Achalasia is a rare condition that prevents people swallowing properly.  About 1 in 100,000 people are affected with various stages of the disease (prevalence).    It can have a severe effect on nutrition, and may prevent people from maintaining a healthy weight.  It is often a condition that is not diagnosed readily, and can lead to considerable distress and loss of quality of life.  

The condition affects both men and women, is most common between the ages of 30 and 60 years, but can also occur during childhood.

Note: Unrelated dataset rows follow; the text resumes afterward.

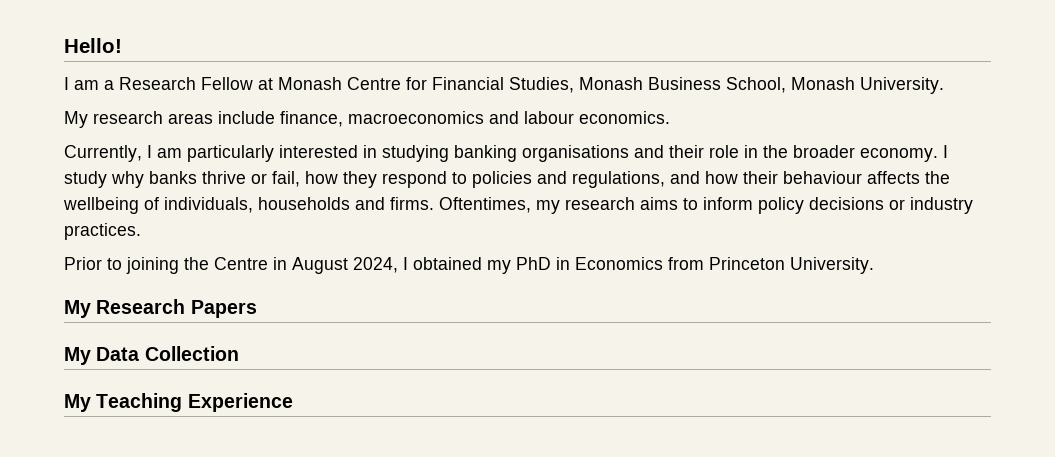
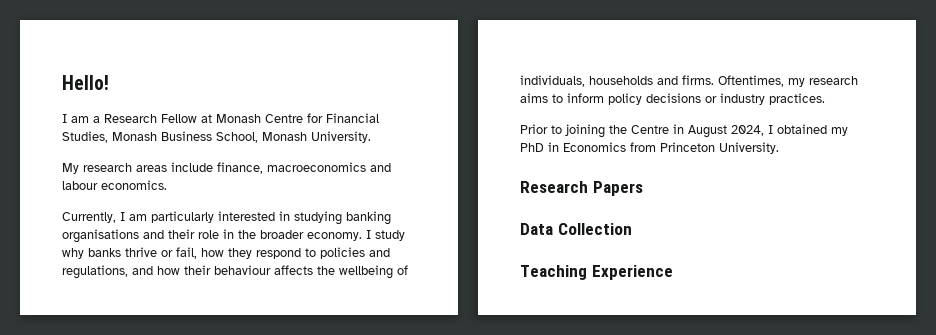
- My Research Papers
+ Research Papers
- My Data Collection
+ Data Collection
- My Teaching Experience
+ Teaching Experience

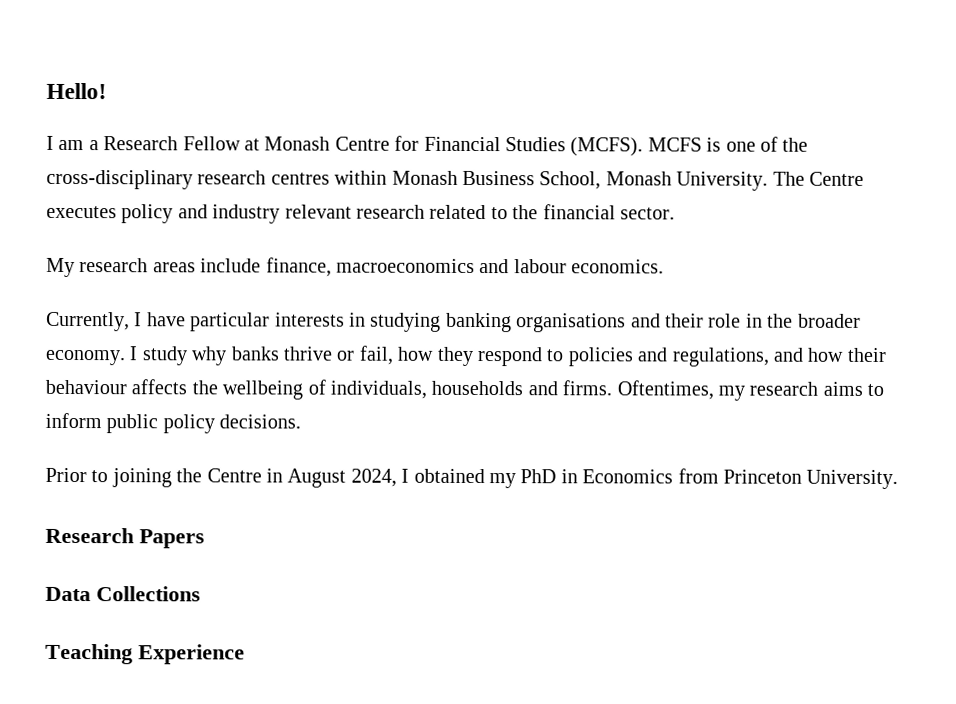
- I am a Research Fellow at Monash Centre for Financial Studies, Monash Business School, Monash University.
+ I am a Research Fellow at Monash Centre for Financial Studies (MCFS). MCFS is one of the cross-disciplinary research centres within Monash Business School, Monash University. The Centre executes policy and industry relevant research related to the financial sector.
- Currently, I am particularly interested in studying banking organisations and their role in the broader economy.
+ Currently, I have particular interests in studying banking organisations and their role in the broader economy.
- Oftentimes, my research aims to inform policy decisions or industry practices.
+ Oftentimes, my research aims to inform public policy decisions.
- Data Collection
+ Data Collections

Achalasia occurs when the muscles controlling the propulsion of food down through the oesophagus and into the stomach do not work properly.  The problem seems to be in the nerve cells controlling the muscles rather than the muscles themselves.   The valve between the oesophagus and the stomach (the lower oesophageal sphincter) may be clamped shut, rather than relaxing to allow the food to pass into the stomach.  This can cause food to remain in the oesophagus for long periods, and upward pressure leading to regurgitation.  In the long term, loss of muscle tone can result in a distended oesophagus that collects a pool of undigested food.  Sometimes the muscles can go into a painful spasm that can make patients feel as if they might be suffering from a heart attack.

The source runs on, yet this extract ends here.